The Pentagon's most senior planners are challenging the long-standing strategy that requires the armed forces to be prepared to fight two major wars at a time. Instead, they are weighing whether to shape the military to mount one conventional campaign while devoting more resources to domestic security and anti-terrorism efforts.
The consideration of these profound changes are at the center of a top-to-bottom review of Pentagon strategy, ordered by Congress every four years, and will determine the future size of the military as well as the fate of hundreds of billions of dollars in new weapons.
The intense debate reflects a growing recognition that the current burden of maintaining forces in Iraq and Afghanistan, along with the other demands of the global campaign against terrorism, may force a change in the assumptions that have been the foundation of all military planning.
The concern that the concentration of troops and weapons in Iraq and Afghanistan was limiting the Pentagon's ability to deal with other potential armed conflicts was underscored by General Richard Myers, chairman of the Joint Chiefs of Staff, in a classified risk assessment to Congress this spring. But the review under way now is the first by the Pentagon in decades to seriously question the wisdom of continuing the two-war strategy.
The two-war model provides enough people and weapons to mount a major campaign, like the Persian Gulf war of 1991 or the invasion of Iraq in 2003, while maintaining enough reserves to respond in a similar manner elsewhere.

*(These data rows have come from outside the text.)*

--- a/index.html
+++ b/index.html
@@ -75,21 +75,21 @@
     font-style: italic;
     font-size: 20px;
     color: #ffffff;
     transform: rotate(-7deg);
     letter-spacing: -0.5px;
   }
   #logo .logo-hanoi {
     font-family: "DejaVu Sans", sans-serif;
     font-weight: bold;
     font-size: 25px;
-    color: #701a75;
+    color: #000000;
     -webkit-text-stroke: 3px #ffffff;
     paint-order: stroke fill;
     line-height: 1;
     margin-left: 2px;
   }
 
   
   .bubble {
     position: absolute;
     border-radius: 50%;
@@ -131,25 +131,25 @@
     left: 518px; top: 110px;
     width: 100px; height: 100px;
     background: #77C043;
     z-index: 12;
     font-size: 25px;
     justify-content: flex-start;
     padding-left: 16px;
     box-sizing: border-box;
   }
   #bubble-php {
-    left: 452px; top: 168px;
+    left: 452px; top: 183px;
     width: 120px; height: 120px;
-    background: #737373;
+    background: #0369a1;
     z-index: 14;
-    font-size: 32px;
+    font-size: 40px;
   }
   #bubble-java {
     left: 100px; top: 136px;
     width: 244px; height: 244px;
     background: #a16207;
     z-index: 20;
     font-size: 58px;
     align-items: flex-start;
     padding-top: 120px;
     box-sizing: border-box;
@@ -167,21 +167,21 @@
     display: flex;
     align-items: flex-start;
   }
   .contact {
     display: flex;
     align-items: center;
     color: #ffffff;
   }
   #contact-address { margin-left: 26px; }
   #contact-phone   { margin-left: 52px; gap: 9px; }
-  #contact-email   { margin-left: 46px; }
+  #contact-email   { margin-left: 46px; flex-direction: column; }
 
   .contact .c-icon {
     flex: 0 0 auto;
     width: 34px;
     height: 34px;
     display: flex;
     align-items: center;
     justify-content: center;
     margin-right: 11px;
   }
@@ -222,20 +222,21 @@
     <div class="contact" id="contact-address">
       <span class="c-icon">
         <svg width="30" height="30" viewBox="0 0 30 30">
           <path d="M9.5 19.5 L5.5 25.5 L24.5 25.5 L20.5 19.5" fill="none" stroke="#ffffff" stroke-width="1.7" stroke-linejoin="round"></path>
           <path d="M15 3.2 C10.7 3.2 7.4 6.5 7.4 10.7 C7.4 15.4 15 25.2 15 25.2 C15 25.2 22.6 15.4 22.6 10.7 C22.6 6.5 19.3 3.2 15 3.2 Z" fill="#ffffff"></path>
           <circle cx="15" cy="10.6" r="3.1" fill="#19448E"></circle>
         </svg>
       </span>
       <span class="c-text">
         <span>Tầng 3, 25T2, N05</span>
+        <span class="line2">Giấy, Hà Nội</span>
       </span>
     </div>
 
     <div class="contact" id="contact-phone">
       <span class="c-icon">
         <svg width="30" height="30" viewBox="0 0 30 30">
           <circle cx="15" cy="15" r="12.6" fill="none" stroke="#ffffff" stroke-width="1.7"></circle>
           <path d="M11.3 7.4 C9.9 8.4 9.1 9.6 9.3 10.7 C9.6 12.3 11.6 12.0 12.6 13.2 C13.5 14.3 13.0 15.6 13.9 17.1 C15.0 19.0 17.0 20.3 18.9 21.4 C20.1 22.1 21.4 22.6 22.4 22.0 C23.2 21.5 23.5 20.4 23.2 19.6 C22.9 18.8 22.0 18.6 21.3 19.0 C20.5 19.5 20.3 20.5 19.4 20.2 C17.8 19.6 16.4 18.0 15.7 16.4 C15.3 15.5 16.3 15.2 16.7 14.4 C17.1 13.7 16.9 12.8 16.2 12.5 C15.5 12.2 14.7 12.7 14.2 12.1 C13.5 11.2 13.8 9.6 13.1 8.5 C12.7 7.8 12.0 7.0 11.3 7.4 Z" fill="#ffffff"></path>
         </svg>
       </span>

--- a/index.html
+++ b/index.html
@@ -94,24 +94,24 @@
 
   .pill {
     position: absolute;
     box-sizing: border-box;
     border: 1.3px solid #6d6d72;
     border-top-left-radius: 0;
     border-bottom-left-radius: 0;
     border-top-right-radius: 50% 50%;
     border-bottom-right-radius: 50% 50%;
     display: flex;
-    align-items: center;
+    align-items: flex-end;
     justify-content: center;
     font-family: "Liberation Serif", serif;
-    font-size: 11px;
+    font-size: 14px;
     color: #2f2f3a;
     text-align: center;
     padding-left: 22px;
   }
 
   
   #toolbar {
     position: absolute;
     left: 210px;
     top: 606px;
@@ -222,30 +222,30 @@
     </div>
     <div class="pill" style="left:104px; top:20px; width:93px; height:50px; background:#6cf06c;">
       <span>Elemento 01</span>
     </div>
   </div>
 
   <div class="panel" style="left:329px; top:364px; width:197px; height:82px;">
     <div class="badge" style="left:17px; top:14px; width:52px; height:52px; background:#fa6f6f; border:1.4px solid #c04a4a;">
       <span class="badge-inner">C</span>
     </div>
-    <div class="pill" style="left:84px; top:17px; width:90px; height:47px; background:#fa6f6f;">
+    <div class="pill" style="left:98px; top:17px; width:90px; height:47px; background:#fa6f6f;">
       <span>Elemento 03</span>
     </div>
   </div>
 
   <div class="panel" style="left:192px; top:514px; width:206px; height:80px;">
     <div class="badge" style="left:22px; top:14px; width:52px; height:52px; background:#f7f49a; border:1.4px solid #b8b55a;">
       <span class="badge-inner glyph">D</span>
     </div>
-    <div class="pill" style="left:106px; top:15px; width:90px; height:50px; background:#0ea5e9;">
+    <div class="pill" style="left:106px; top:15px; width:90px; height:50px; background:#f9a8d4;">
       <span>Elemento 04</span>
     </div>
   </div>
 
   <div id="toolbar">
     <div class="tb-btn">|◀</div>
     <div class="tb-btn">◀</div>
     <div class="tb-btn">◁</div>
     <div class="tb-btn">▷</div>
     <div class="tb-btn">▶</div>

An official designation of a counter-terrorism role and a shift to a strategy that focuses on domestic security would have a huge impact on the size and composition of the military.

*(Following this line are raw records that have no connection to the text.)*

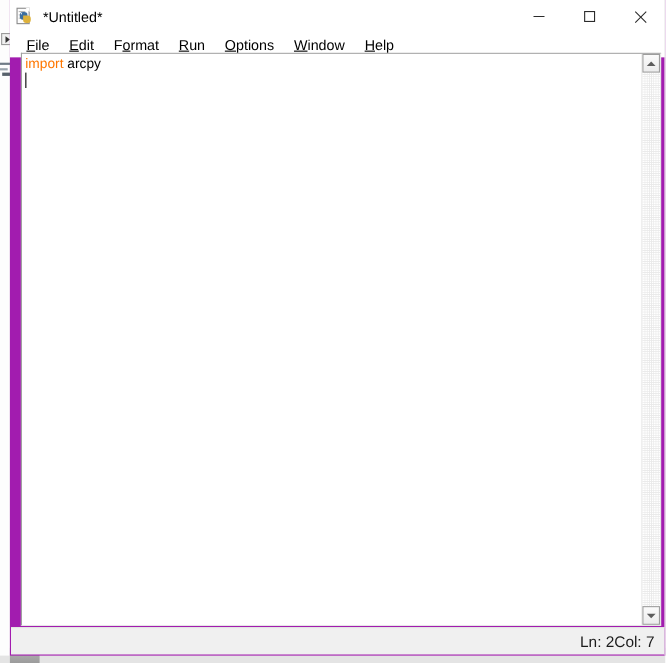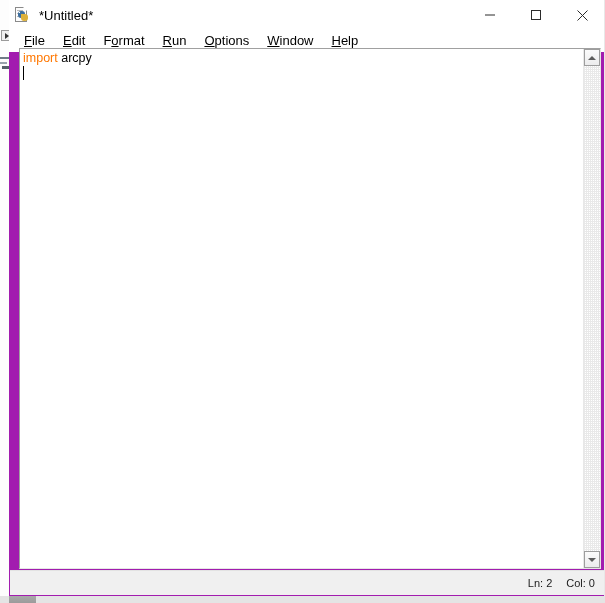--- a/index.html
+++ b/index.html
@@ -303,23 +303,22 @@
     height: 25px;
     background: #f0f0f0;
     display: flex;
     align-items: center;
     justify-content: flex-end;
     box-sizing: border-box;
     padding-right: 9px;
     border-top: 1px solid #e3e3e3;
   }
   .status-cell {
-    font-size: 11px;
+    font-size: 14px;
     color: #1b1b1b;
-    margin-left: 14px;
     white-space: nowrap;
   }
 
   .window-right-edge {
     position: absolute;
     right: 0; top: 0;
     width: 1px; height: 596px;
     background: #e8e8e8;
   }
 </style>
@@ -396,18 +395,18 @@
           <span class="arrow-up"></span>
         </div>
         <div class="sb-btn">
           <span class="arrow-down"></span>
         </div>
       </div>
     </div>
 
     <div class="statusbar">
       <div class="status-cell">Ln: 2</div>
-      <div class="status-cell">Col: 0</div>
+      <div class="status-cell">Col: 7</div>
     </div>
 
     <div class="window-right-edge"></div>
   </div>
 </div>
 
 </body></html>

In a nutshell, strategies that order the military to be prepared for two wars would argue for more high-technology weapons, in particular warplanes. An emphasis on one war and counter-terrorism duties would require lighter, more agile forces -- perhaps fewer troops, but more Special Operations units -- and a range of other needs, such as intelligence, language and communications specialists.
Civilian and military officials are trying to decide to what degree to acknowledge that operations like the continuing presence in Iraq -- not a full-blown conventional war, but a prolonged commitment -- may be such a burden that it would not be possible to also fight two full-scale campaigns elsewhere.
In effect, the unusual mission in Iraq, which could last for years, has not just taken the slot for one of the two wars; it has upended the central concept of the two-war model. It is neither major conventional combat nor a mere peacekeeping operation. It does not require the full array of forces, especially from the navy and the air force, of the former, and it takes far more troops than the latter ordinarily would.
The force of 138,000 troops in Iraq is only 13,000 smaller than it was at the height of the offensive on Baghdad two years ago, yet the administration of US President George W. Bush describes the campaign not as a conventional war, but as the leading effort in the nation's fight against terrorism.
"The war in Iraq requires a very large ground-force presence," said Loren Thompson, an analyst at the Lexington Institute, a policy research center. "War with China or North Korea or Iran, the other countries mentioned in the major review scenarios, would require a much more capable Navy and Air Force."
Thompson added that "what we need for conventional victory is different from what we need for fighting insurgents, and fighting insurgents has relatively little connection to stopping the spread of nuclear weapons. We can't afford it all."
The Pentagon's sweeping study, called the Quadrennial Defense Review, is not due to be completed until early next year, when it will be submitted to Congress with the administration's annual budget request. Yet debate over the review cannot ignore the mounting costs of the war in Iraq, approximately US$5 billion a month.
Those pressures are forcing senior Defense Department officials and military officers to make pivotal decisions in the next few months.